**What the task requires**
Could you reproduce every record below exactly, excluding all pictures?

Screenshot and code edit data:
<<<<

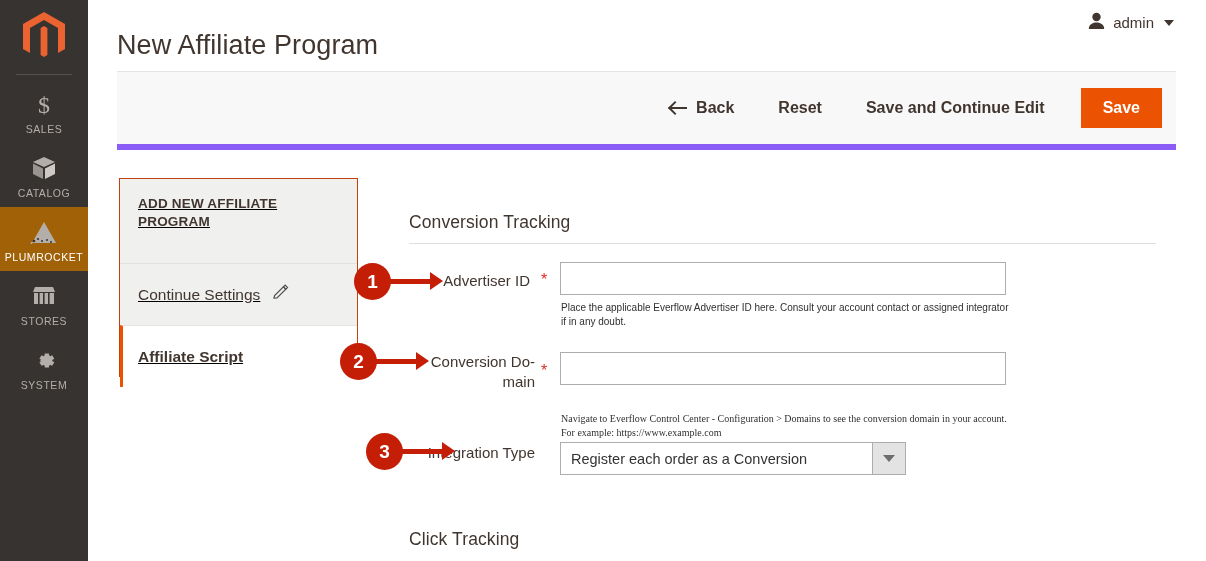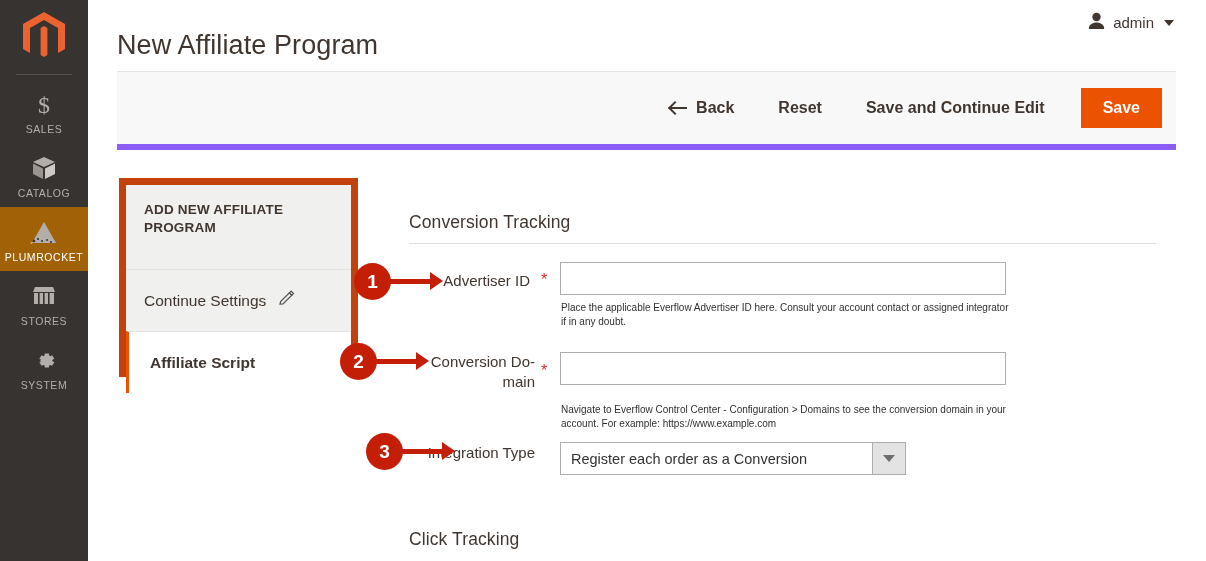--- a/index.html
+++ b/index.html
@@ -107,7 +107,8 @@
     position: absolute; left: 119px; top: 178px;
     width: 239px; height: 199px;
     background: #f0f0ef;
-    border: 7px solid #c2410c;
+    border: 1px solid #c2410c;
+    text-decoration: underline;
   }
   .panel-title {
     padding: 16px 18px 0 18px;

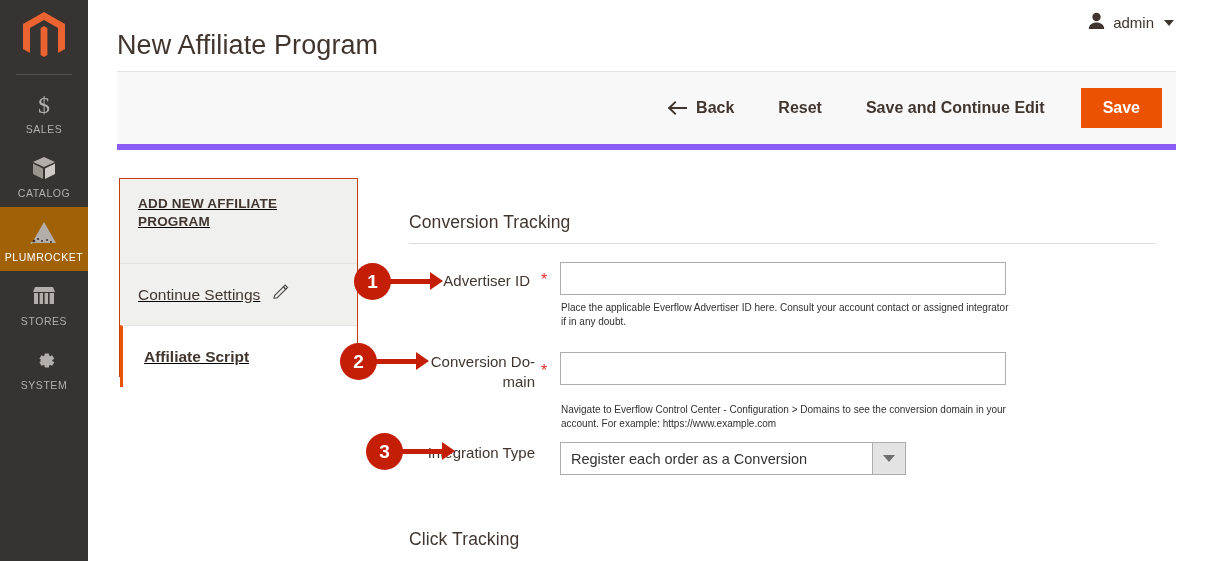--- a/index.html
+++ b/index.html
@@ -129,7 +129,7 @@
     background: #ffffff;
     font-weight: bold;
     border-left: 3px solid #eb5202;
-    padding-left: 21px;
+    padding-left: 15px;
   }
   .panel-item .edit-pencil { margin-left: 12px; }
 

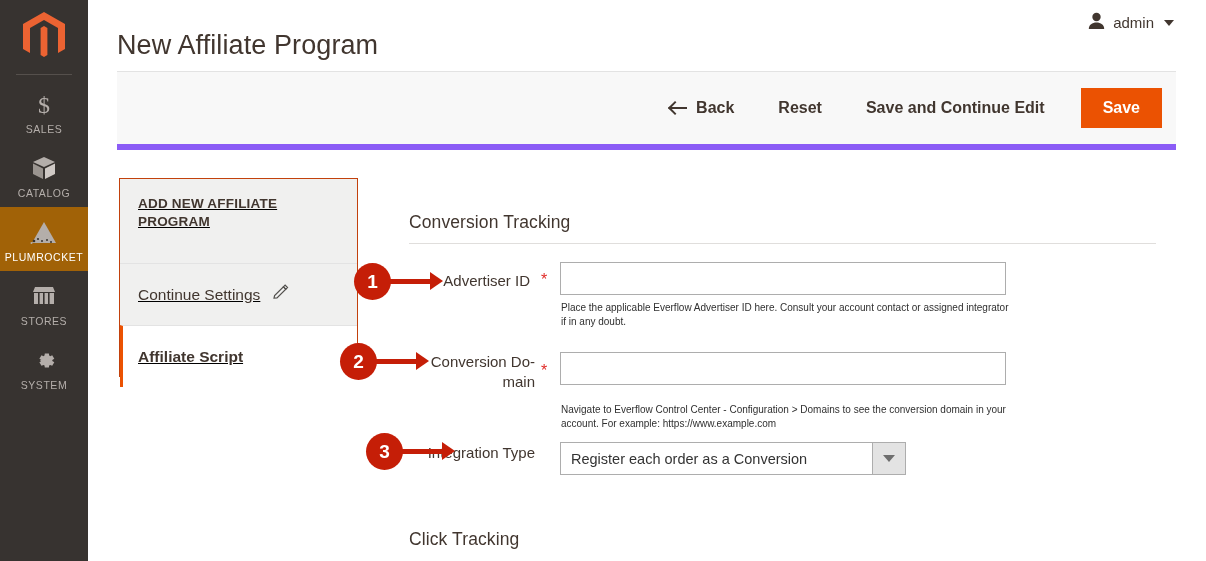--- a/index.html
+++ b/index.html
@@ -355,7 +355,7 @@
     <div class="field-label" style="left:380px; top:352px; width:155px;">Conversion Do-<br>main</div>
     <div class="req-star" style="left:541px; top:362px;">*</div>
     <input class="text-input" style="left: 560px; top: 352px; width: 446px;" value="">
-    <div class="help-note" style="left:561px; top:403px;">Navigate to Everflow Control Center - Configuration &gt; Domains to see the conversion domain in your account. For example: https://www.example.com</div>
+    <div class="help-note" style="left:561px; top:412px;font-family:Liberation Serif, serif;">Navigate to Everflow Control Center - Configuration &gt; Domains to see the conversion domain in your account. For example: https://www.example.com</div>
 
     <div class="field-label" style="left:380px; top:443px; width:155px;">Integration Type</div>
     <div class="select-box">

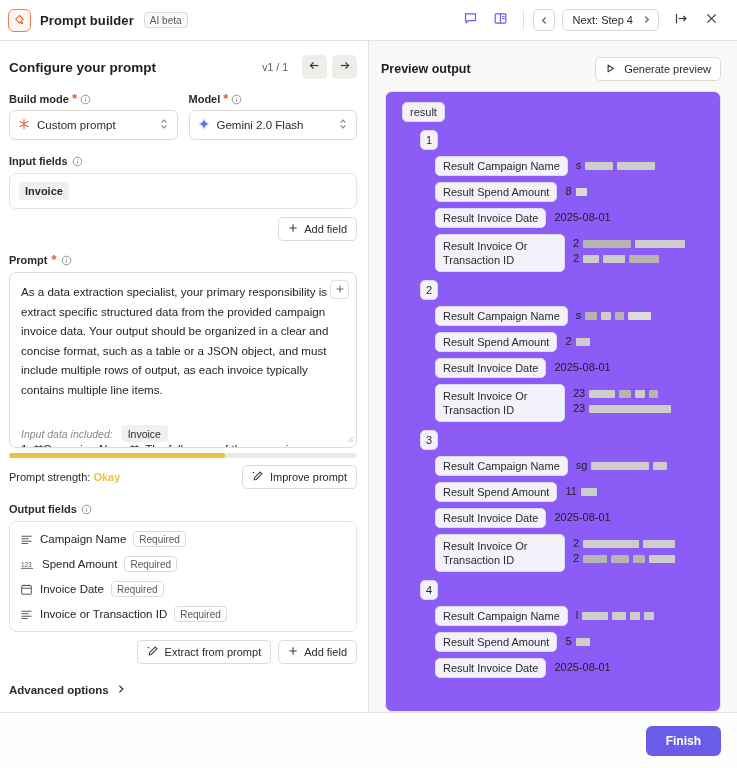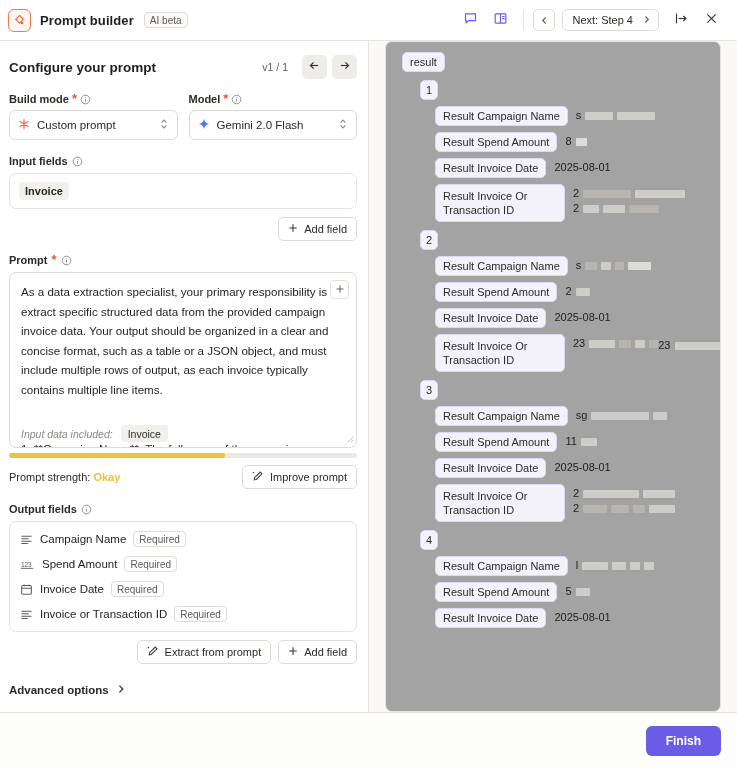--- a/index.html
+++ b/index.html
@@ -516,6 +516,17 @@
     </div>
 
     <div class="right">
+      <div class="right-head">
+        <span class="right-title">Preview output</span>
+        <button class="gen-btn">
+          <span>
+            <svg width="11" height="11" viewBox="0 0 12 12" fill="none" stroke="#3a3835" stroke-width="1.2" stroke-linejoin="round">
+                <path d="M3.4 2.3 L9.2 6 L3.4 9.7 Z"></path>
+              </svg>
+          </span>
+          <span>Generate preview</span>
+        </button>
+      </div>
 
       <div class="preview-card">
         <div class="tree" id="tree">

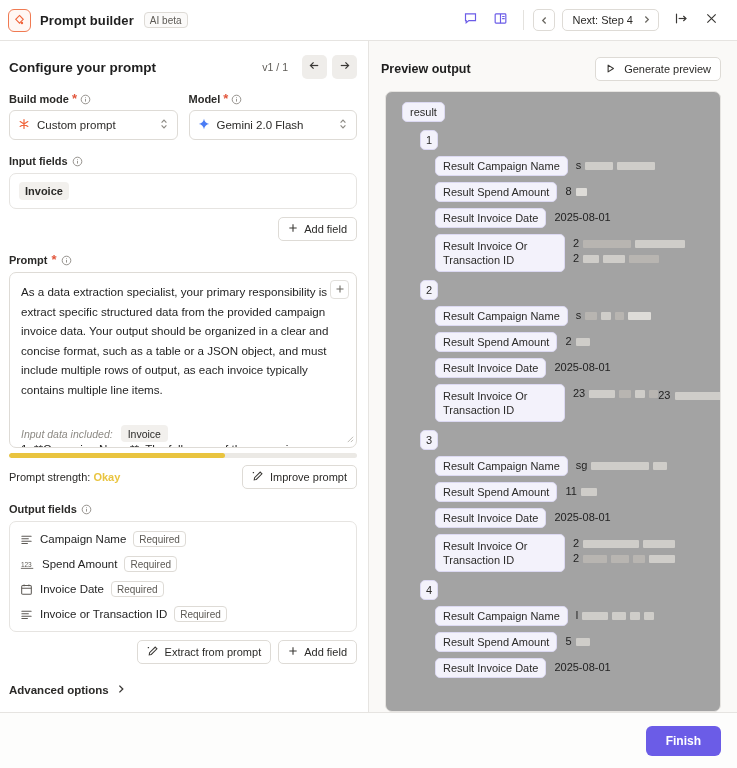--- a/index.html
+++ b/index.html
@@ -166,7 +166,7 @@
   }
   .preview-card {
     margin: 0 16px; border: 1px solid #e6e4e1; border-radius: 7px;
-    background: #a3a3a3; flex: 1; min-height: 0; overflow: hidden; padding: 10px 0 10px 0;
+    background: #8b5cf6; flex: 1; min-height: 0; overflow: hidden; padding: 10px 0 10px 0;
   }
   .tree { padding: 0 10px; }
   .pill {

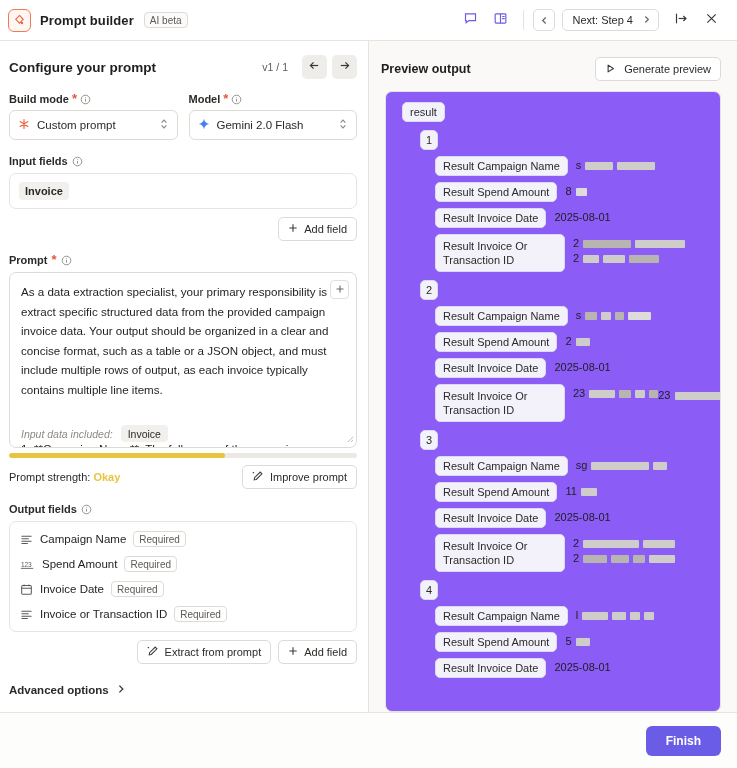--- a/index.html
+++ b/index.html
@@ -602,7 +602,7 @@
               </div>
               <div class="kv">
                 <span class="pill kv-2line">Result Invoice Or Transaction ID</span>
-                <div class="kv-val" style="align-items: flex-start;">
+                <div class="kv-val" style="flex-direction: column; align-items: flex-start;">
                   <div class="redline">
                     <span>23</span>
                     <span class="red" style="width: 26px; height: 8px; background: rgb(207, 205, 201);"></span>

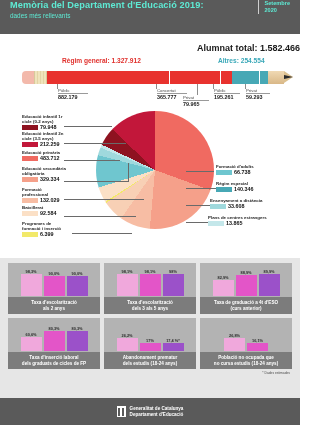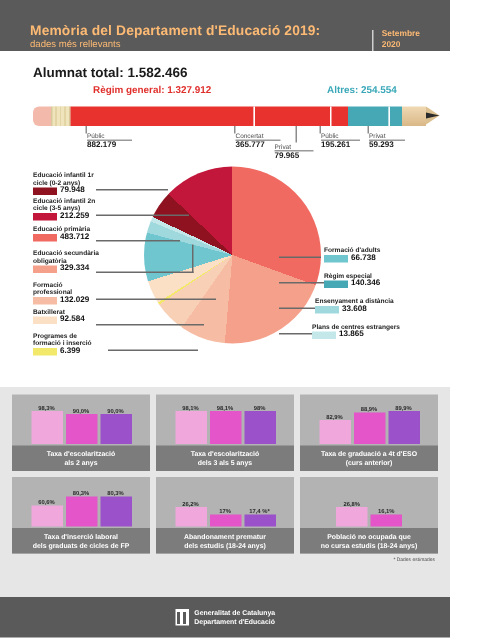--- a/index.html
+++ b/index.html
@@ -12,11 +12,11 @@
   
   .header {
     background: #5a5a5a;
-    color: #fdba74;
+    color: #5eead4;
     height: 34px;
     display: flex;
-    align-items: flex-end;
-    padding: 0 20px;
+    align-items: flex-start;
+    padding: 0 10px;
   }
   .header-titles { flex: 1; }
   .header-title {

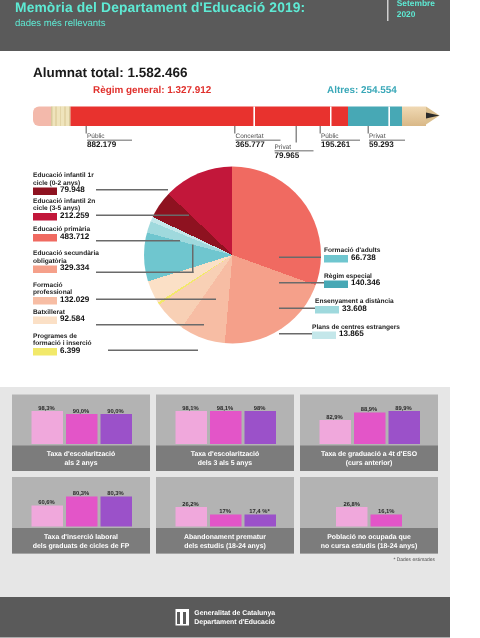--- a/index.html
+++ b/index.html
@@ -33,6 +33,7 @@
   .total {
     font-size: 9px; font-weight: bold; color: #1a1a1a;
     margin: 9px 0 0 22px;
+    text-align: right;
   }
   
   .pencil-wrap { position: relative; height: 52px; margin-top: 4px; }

>>>>

**Answer for the task**
--- a/index.html
+++ b/index.html
@@ -107,7 +107,8 @@
     position: absolute; left: 119px; top: 178px;
     width: 239px; height: 199px;
     background: #f0f0ef;
-    border: 7px solid #c2410c;
+    border: 1px solid #c2410c;
+    text-decoration: underline;
   }
   .panel-title {
     padding: 16px 18px 0 18px;

--- a/index.html
+++ b/index.html
@@ -129,7 +129,7 @@
     background: #ffffff;
     font-weight: bold;
     border-left: 3px solid #eb5202;
-    padding-left: 21px;
+    padding-left: 15px;
   }
   .panel-item .edit-pencil { margin-left: 12px; }
 

--- a/index.html
+++ b/index.html
@@ -355,7 +355,7 @@
     <div class="field-label" style="left:380px; top:352px; width:155px;">Conversion Do-<br>main</div>
     <div class="req-star" style="left:541px; top:362px;">*</div>
     <input class="text-input" style="left: 560px; top: 352px; width: 446px;" value="">
-    <div class="help-note" style="left:561px; top:403px;">Navigate to Everflow Control Center - Configuration &gt; Domains to see the conversion domain in your account. For example: https://www.example.com</div>
+    <div class="help-note" style="left:561px; top:412px;font-family:Liberation Serif, serif;">Navigate to Everflow Control Center - Configuration &gt; Domains to see the conversion domain in your account. For example: https://www.example.com</div>
 
     <div class="field-label" style="left:380px; top:443px; width:155px;">Integration Type</div>
     <div class="select-box">

--- a/index.html
+++ b/index.html
@@ -516,6 +516,17 @@
     </div>
 
     <div class="right">
+      <div class="right-head">
+        <span class="right-title">Preview output</span>
+        <button class="gen-btn">
+          <span>
+            <svg width="11" height="11" viewBox="0 0 12 12" fill="none" stroke="#3a3835" stroke-width="1.2" stroke-linejoin="round">
+                <path d="M3.4 2.3 L9.2 6 L3.4 9.7 Z"></path>
+              </svg>
+          </span>
+          <span>Generate preview</span>
+        </button>
+      </div>
 
       <div class="preview-card">
         <div class="tree" id="tree">

--- a/index.html
+++ b/index.html
@@ -166,7 +166,7 @@
   }
   .preview-card {
     margin: 0 16px; border: 1px solid #e6e4e1; border-radius: 7px;
-    background: #a3a3a3; flex: 1; min-height: 0; overflow: hidden; padding: 10px 0 10px 0;
+    background: #8b5cf6; flex: 1; min-height: 0; overflow: hidden; padding: 10px 0 10px 0;
   }
   .tree { padding: 0 10px; }
   .pill {

--- a/index.html
+++ b/index.html
@@ -602,7 +602,7 @@
               </div>
               <div class="kv">
                 <span class="pill kv-2line">Result Invoice Or Transaction ID</span>
-                <div class="kv-val" style="align-items: flex-start;">
+                <div class="kv-val" style="flex-direction: column; align-items: flex-start;">
                   <div class="redline">
                     <span>23</span>
                     <span class="red" style="width: 26px; height: 8px; background: rgb(207, 205, 201);"></span>

--- a/index.html
+++ b/index.html
@@ -12,11 +12,11 @@
   
   .header {
     background: #5a5a5a;
-    color: #fdba74;
+    color: #5eead4;
     height: 34px;
     display: flex;
-    align-items: flex-end;
-    padding: 0 20px;
+    align-items: flex-start;
+    padding: 0 10px;
   }
   .header-titles { flex: 1; }
   .header-title {

--- a/index.html
+++ b/index.html
@@ -33,6 +33,7 @@
   .total {
     font-size: 9px; font-weight: bold; color: #1a1a1a;
     margin: 9px 0 0 22px;
+    text-align: right;
   }
   
   .pencil-wrap { position: relative; height: 52px; margin-top: 4px; }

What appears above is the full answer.